Figure 18 shows the distributions of the forming loads in all six numerically analysed compression tests. A comparison of the calculated and measured loads (Fig. 6) shows that the computational and experimental results are in very good agreement in terms of quality. Quantitatively, the measured loads are approx. 1–1.5 kN higher than the calculated loads, which can be explained by additional friction (against the guides), which was not taken into account in the numerical analysis. For this reason, it was concluded that the comparison of the distributions of calculated and measured loads indicated that the channel-die rotational compression test had been modelled correctly.
Fig. 18

Numerically calculated distributions of forming loads in tests of rotational compression between channel-dies, as function of billet temperature T

Results and discussion

This section presents the results of experiments aimed at establishing a critical damage value (CCL) for the 50HS grade steel (1.5026).
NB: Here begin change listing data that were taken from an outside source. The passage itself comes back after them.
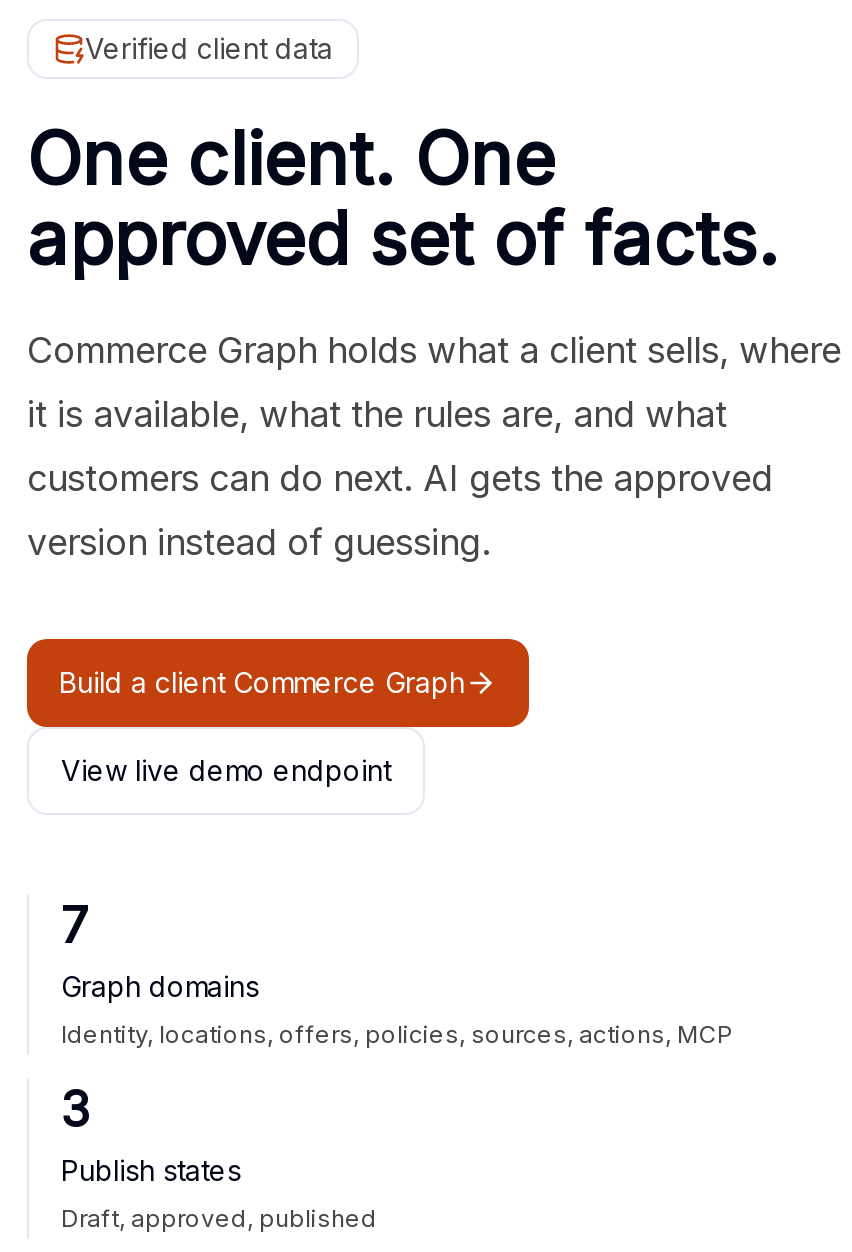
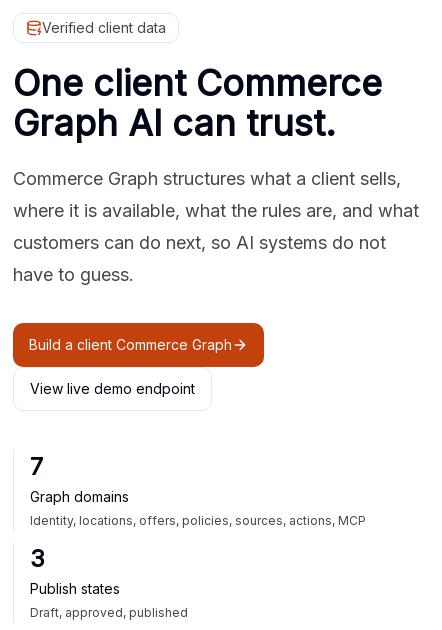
- One client. One
- approved set of facts.
+ One client Commerce
+ Graph AI can trust.

- Commerce Graph holds what a client sells, where
+ Commerce Graph structures what a client sells,

- it is available, what the rules are, and what
+ where it is available, what the rules are, and what

- customers can do next. AI gets the approved
+ customers can do next, so AI systems do not

- version instead of guessing.
+ have to guess.
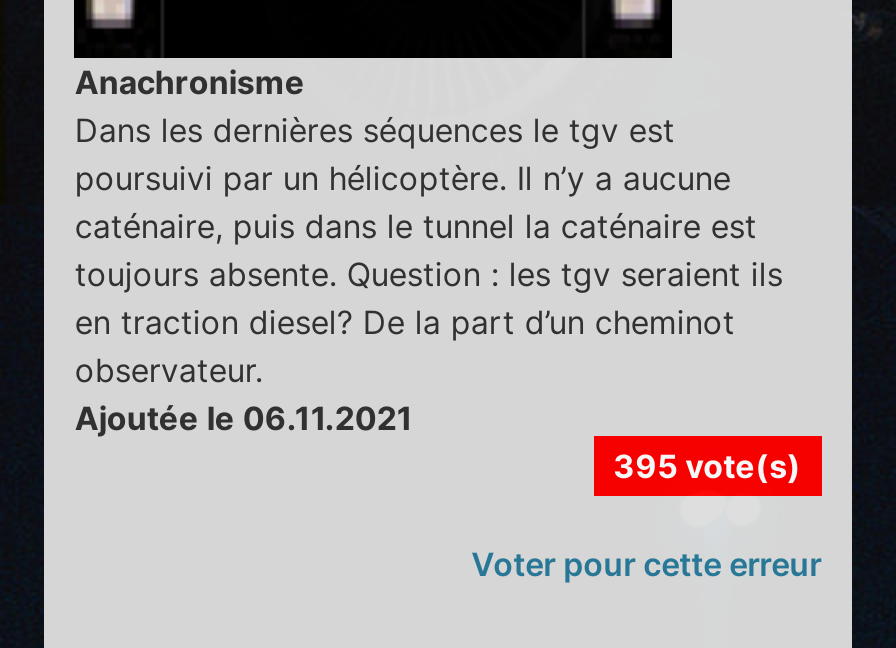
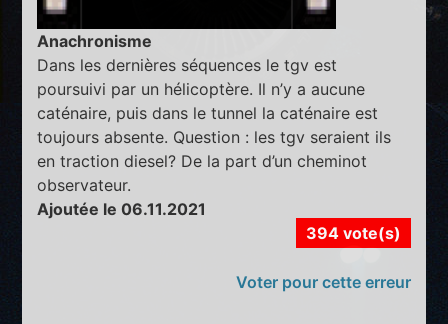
- 395 vote(s)
+ 394 vote(s)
As previously mentioned, during the experiments, critical forming lengths (s) were determined for six billet temperatures. The ranges of the temperatures and forming lengths considered in the tests are given in Fig. 19. The following critical forming lengths (s) were established: 150 mm for a billet preheated to T = 950 °C, 175 mm for T = 1000 °C, 185 mm for T = 1050 °C, 275 mm for T = 1100 °C, 325 mm for T = 1150 °C, and 375 mm for T = 1200 °C.
Fig. 19

Temperature and forming length ranges considered in the experiments performed to determine critical material cracking values in a test of rotational compression of 50HS steel (1.5026) specimen between channel-dies

To determine the critical damage values for 50HS steel (1.5026), numerical simulations of critical cases were performed. To precisely monitor the damage function and temperature, 11 virtual sensors were placed along the specimen’s axis. They were spaced every 2 mm. The sample temperature and CL damage function distribution curves obtained during compression are shown in Figs. 20 and 21, respectively. The temperature curves show that the material in the centre of the specimen did not cool down at all; on the contrary, the temperature clearly increased, which was undoubtedly the result of plastic work being converted into heat. Even on the specimen’s side face (sensors 1 and 11), where a slight cooling of the material was initially noted, the temperature returned to the initial value at the end of the test. An analysis of the data shown in Fig. 21 demonstrates that the damage function grew (almost) steadily throughout the test. The smallest increases for this function are observed for the side faces, where the deformations of the material are larger than those in the centre (Fig. 15). This means that the stress state in the centre of the specimen was more favourable to material cracking than the shear stresses observed on the end faces.
Fig. 20

Temperature changes at points located on the specimen’s axis as shown in the graph for test performed at 1100 °C with specimen rotated over the critical forming length

Fig. 21

Changes in the Cockcroft –Latham damage function at points located on the specimen’s axis (as shown in the graph) for test performed at 1100 °C with specimen rotated over critical forming length

The final temperature and damage function values recorded using the individual sensors were used to determine the distributions of these parameters along the specimen’s axis after the compression tests. The temperature distributions are shown in Fig. 22, and the damage function distributions are presented in Fig. 23. The data given in these figures show that both the temperature and damage function values were the lowest on the outer surface and the highest in the central part of the specimen. It is worth emphasising that the graphs were plotted taking into account changes in the positions of the virtual sensors during rotational compression. Figures 22 and 23 clearly show that the extreme points of the curves (corresponding to the positions of sensors 1 and 11) are shifted along the specimen’s axis. The size of this shift, corresponding to the depth of the concavity in the side face of the specimen, increases with forming length s, which is longer with a higher initial temperature for the billet. The maximum shift (concavity depth) recorded at 1200 °C was 4 mm and was in good agreement with the depth of the concavity measured in the specimen obtained in the experimental tests.
Fig. 22

Distribution of temperature (in °C) along the axis of a specimen subjected to rotational compression (at the critical time, i.e. when the material is predicted to crack)

Fig. 23

Distribution of the Cockcroft –Latham damage function along the axis of a specimen subjected to rotational compression (at critical time, i.e. when the material is predicted to crack)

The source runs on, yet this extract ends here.